◆ **EXERCISE DETAILS**: Look at the entries below and reproduce them exactly.
*** Block opens ***
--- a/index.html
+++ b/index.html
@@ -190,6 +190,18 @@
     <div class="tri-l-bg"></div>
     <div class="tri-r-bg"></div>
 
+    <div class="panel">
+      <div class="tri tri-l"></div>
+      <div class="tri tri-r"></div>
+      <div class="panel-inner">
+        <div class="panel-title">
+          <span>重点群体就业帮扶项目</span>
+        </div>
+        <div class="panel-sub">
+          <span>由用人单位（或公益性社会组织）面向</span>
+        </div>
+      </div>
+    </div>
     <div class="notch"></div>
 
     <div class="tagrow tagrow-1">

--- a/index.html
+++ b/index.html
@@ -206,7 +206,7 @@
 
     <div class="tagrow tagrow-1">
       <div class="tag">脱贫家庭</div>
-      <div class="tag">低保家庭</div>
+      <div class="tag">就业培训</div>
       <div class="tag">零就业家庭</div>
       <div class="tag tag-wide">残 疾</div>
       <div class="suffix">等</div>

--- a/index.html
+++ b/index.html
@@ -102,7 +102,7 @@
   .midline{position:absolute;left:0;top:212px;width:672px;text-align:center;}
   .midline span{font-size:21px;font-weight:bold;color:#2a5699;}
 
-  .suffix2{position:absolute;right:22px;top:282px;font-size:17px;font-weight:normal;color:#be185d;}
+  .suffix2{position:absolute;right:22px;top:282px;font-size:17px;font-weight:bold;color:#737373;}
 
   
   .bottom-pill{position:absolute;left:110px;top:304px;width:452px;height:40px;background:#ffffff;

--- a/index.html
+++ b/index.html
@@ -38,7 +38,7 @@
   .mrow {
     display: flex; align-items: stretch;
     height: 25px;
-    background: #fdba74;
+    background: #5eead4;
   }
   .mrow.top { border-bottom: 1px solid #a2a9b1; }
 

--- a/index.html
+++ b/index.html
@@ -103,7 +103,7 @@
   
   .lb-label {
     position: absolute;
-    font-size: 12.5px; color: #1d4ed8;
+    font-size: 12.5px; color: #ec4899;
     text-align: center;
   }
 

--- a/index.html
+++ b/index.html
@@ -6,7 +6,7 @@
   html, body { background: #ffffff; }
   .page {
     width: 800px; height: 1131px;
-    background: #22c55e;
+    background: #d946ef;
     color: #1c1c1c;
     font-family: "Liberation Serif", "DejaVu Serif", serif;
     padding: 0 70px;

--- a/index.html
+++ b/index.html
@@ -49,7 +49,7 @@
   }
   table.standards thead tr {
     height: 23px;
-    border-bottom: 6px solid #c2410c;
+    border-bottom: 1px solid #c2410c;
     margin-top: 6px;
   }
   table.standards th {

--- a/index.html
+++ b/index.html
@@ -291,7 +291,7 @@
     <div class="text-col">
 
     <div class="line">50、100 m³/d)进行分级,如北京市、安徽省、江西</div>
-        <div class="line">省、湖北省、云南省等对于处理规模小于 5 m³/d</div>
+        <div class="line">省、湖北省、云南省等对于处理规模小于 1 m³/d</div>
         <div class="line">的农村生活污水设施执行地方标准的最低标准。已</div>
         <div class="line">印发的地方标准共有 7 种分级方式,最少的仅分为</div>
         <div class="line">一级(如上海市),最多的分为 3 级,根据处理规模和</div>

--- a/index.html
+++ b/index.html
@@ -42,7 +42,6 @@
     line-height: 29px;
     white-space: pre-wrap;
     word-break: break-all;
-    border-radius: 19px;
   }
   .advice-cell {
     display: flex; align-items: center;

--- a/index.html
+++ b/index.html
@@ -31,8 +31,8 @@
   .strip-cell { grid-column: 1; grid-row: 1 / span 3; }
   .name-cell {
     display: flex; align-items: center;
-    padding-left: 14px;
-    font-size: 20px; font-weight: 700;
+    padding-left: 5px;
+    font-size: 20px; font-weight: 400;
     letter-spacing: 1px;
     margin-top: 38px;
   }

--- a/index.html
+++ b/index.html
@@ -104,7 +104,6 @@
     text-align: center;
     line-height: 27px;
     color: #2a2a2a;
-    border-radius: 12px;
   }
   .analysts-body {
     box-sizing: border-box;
*** Block closes ***
◆ **SOLUTION TO THIS PROBLEM**:
--- a/index.html
+++ b/index.html
@@ -190,6 +190,18 @@
     <div class="tri-l-bg"></div>
     <div class="tri-r-bg"></div>
 
+    <div class="panel">
+      <div class="tri tri-l"></div>
+      <div class="tri tri-r"></div>
+      <div class="panel-inner">
+        <div class="panel-title">
+          <span>重点群体就业帮扶项目</span>
+        </div>
+        <div class="panel-sub">
+          <span>由用人单位（或公益性社会组织）面向</span>
+        </div>
+      </div>
+    </div>
     <div class="notch"></div>
 
     <div class="tagrow tagrow-1">

--- a/index.html
+++ b/index.html
@@ -206,7 +206,7 @@
 
     <div class="tagrow tagrow-1">
       <div class="tag">脱贫家庭</div>
-      <div class="tag">低保家庭</div>
+      <div class="tag">就业培训</div>
       <div class="tag">零就业家庭</div>
       <div class="tag tag-wide">残 疾</div>
       <div class="suffix">等</div>

--- a/index.html
+++ b/index.html
@@ -102,7 +102,7 @@
   .midline{position:absolute;left:0;top:212px;width:672px;text-align:center;}
   .midline span{font-size:21px;font-weight:bold;color:#2a5699;}
 
-  .suffix2{position:absolute;right:22px;top:282px;font-size:17px;font-weight:normal;color:#be185d;}
+  .suffix2{position:absolute;right:22px;top:282px;font-size:17px;font-weight:bold;color:#737373;}
 
   
   .bottom-pill{position:absolute;left:110px;top:304px;width:452px;height:40px;background:#ffffff;

--- a/index.html
+++ b/index.html
@@ -38,7 +38,7 @@
   .mrow {
     display: flex; align-items: stretch;
     height: 25px;
-    background: #fdba74;
+    background: #5eead4;
   }
   .mrow.top { border-bottom: 1px solid #a2a9b1; }
 

--- a/index.html
+++ b/index.html
@@ -103,7 +103,7 @@
   
   .lb-label {
     position: absolute;
-    font-size: 12.5px; color: #1d4ed8;
+    font-size: 12.5px; color: #ec4899;
     text-align: center;
   }
 

--- a/index.html
+++ b/index.html
@@ -6,7 +6,7 @@
   html, body { background: #ffffff; }
   .page {
     width: 800px; height: 1131px;
-    background: #22c55e;
+    background: #d946ef;
     color: #1c1c1c;
     font-family: "Liberation Serif", "DejaVu Serif", serif;
     padding: 0 70px;

--- a/index.html
+++ b/index.html
@@ -49,7 +49,7 @@
   }
   table.standards thead tr {
     height: 23px;
-    border-bottom: 6px solid #c2410c;
+    border-bottom: 1px solid #c2410c;
     margin-top: 6px;
   }
   table.standards th {

--- a/index.html
+++ b/index.html
@@ -291,7 +291,7 @@
     <div class="text-col">
 
     <div class="line">50、100 m³/d)进行分级,如北京市、安徽省、江西</div>
-        <div class="line">省、湖北省、云南省等对于处理规模小于 5 m³/d</div>
+        <div class="line">省、湖北省、云南省等对于处理规模小于 1 m³/d</div>
         <div class="line">的农村生活污水设施执行地方标准的最低标准。已</div>
         <div class="line">印发的地方标准共有 7 种分级方式,最少的仅分为</div>
         <div class="line">一级(如上海市),最多的分为 3 级,根据处理规模和</div>

--- a/index.html
+++ b/index.html
@@ -42,7 +42,6 @@
     line-height: 29px;
     white-space: pre-wrap;
     word-break: break-all;
-    border-radius: 19px;
   }
   .advice-cell {
     display: flex; align-items: center;

--- a/index.html
+++ b/index.html
@@ -31,8 +31,8 @@
   .strip-cell { grid-column: 1; grid-row: 1 / span 3; }
   .name-cell {
     display: flex; align-items: center;
-    padding-left: 14px;
-    font-size: 20px; font-weight: 700;
+    padding-left: 5px;
+    font-size: 20px; font-weight: 400;
     letter-spacing: 1px;
     margin-top: 38px;
   }

--- a/index.html
+++ b/index.html
@@ -104,7 +104,6 @@
     text-align: center;
     line-height: 27px;
     color: #2a2a2a;
-    border-radius: 12px;
   }
   .analysts-body {
     box-sizing: border-box;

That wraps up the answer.